This article was published as a part of the Data Science Blogathon
Pandas is a widely used Python library. It is used in multiple stages of data analytics starting from data manipulation to data analysis. Pandas is supported by two important python packages i.e. NumPy & Matplotlib. In this article, we will explore Pandas’ package & various functions on an Income dataset. The use of these functions will efficiently help in data exploration.
Source: Google Images
Each dataset in Pandas is represented in a tabular format know as data frames. Every value within a column has the same data type, either text or numeric, but different columns can contain different data types.
Here are some pandas’ functions we will discuss in this article.
Once you first receive a new dataset, you want to quickly explore it and get a sense of its contents. Pandas have several methods for this. The first is the head, which returns the first few rows of the DataFrame. The head function is used to see the first few rows of the dataset.
income_data.head()
Name | Age | Gender | Occupation | Income | Expenses | |
0 | Santosh | 32 | Male | Service | 50000 | 20000 |
1 | Manish | 34 | Male | Business | 100000 | 40000 |
2 | Michael | 25 | Male | Service | 20000 | 10000 |
3 | Ramesh | 45 | Male | Service | 50000 | 20000 |
There is a total of 6 columns in the data frame. Some of the columns are numerical while others are categorical in nature.

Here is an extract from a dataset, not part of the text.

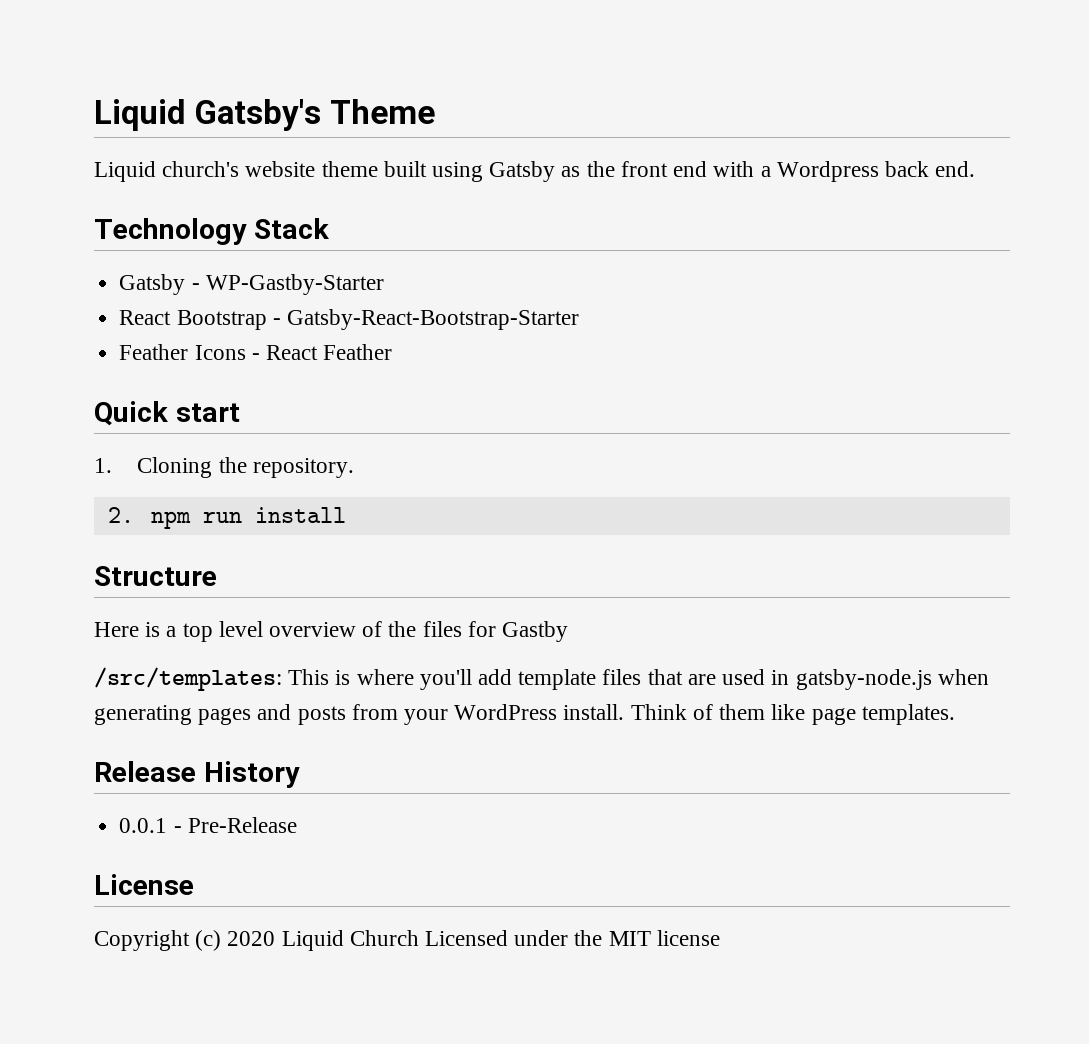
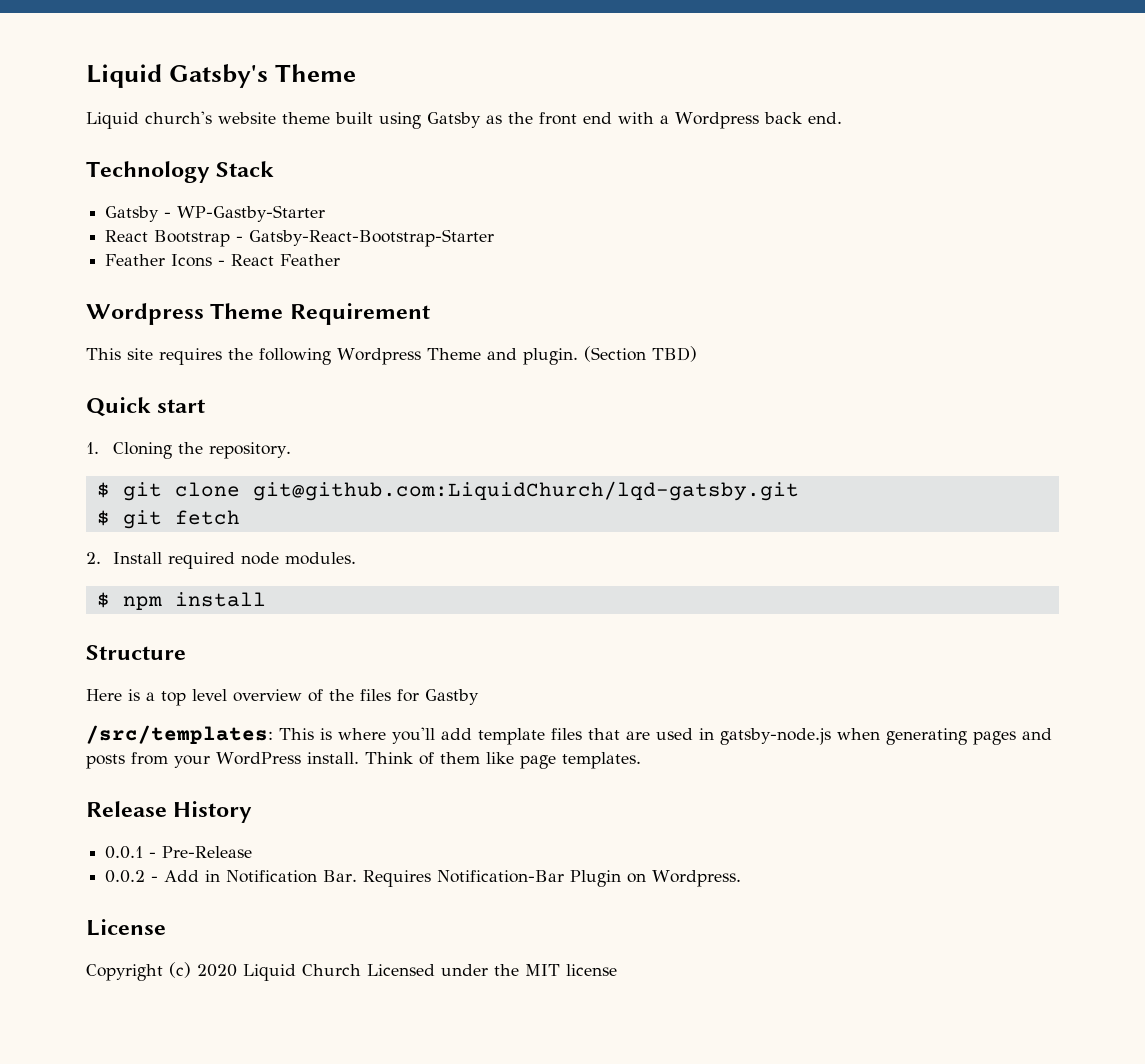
(393, 352) none -> [86,303,430,325] [86,346,697,365] // Wordpress Theme Requirement // This site requires the following Wordpress Theme and plugin. (Section TBD)
[107,507,243,529] 2. npm run -> [96,481,799,501] [96,510,240,529] [86,552,356,569] [96,592,162,610] $ git clone git@github.com:LiquidChurch/lqd-gatsby.git // $ git fetch // 2. Install required node modules. // $ npm
(297, 825) none -> [105,870,742,887] // 0.0.2 - Add in Notification Bar. Requires Notification-Bar Plugin on Wordpress.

E.g., Age, Income is a continuous variable while Gender, Occupation is a categorical variable. Once you are aware of how the data looks like you can plan your analytics strategies like whether to go for classification or regression kind of solution.
The info function highlights the total number of rows in the dataset, names of the columns, their data type, and any missing value. It is used to print the summary of a data frame.
income_data.info()
Column | Non-Null Count | Dtype | |
0 | Name | 7 non-null | object |
1 | Age | 7 non-null | int |
2 | Gender | 7 non-null | object |
3 | Occupation | 7 non-null | object |
4 | Income | 7 non-null | int |
5 | Expenses | 7 non-null | int |
It is very important to know the data types of variables that aides in understanding the nature of data. The info function also highlights which column has missing values.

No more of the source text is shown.